Leaving out every picture, output the records below exactly as they are.

Records excerpted from a collection:
+-------+

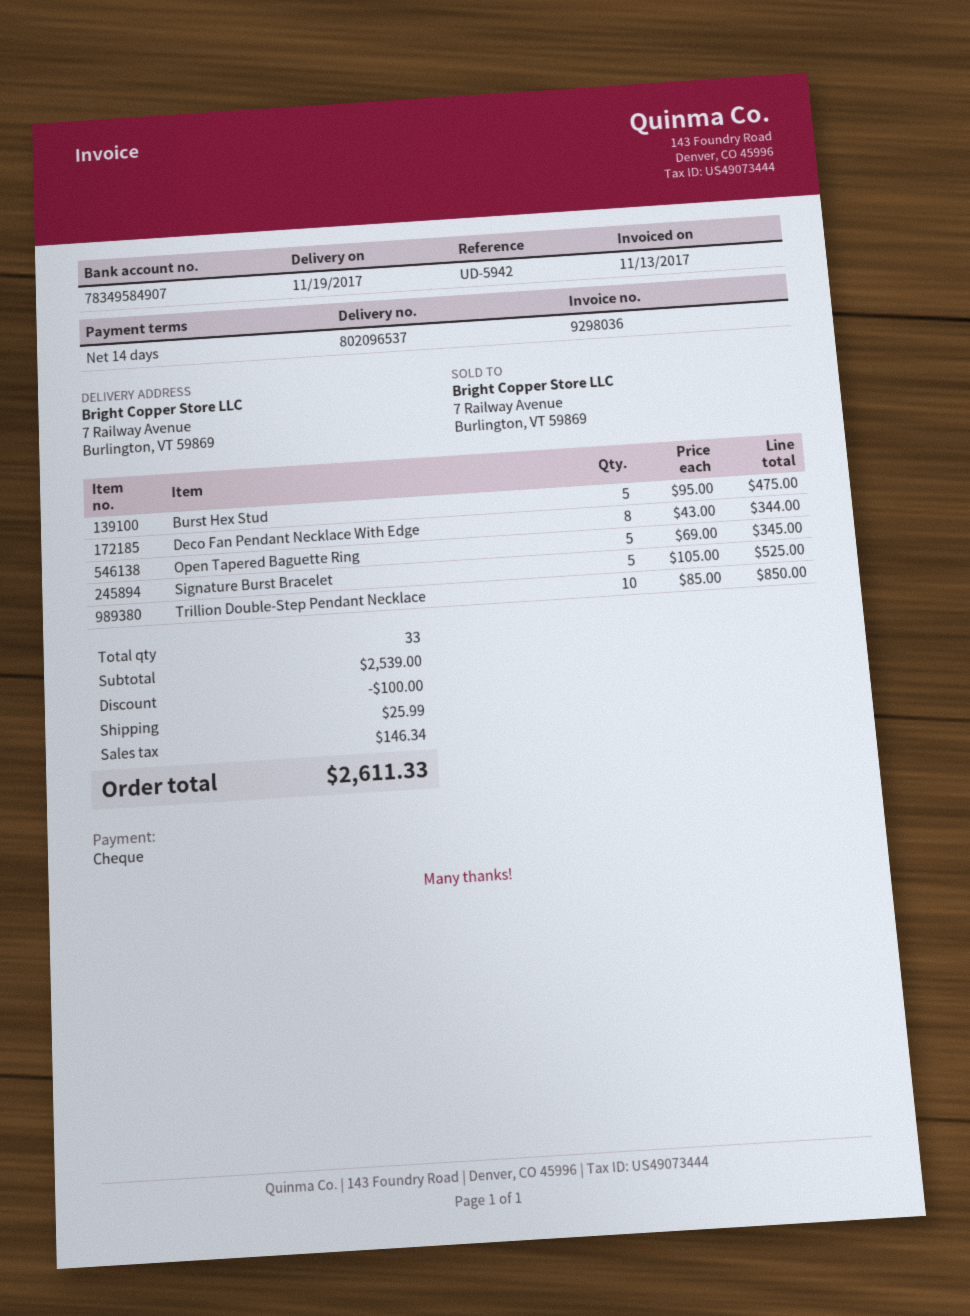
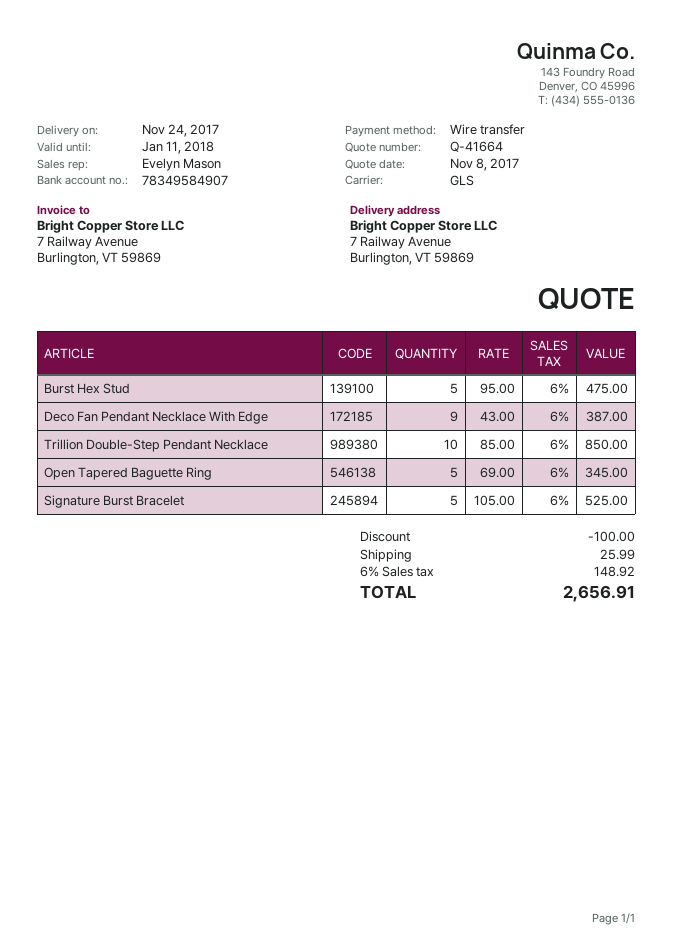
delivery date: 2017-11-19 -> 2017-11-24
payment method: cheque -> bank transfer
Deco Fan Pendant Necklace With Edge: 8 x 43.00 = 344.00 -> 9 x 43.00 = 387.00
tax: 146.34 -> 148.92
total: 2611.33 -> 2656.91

+-------+

| Answer to this task |
delivery date: 2017-11-19 -> 2017-11-24
payment method: cheque -> bank transfer
Deco Fan Pendant Necklace With Edge: 8 x 43.00 = 344.00 -> 9 x 43.00 = 387.00
tax: 146.34 -> 148.92
total: 2611.33 -> 2656.91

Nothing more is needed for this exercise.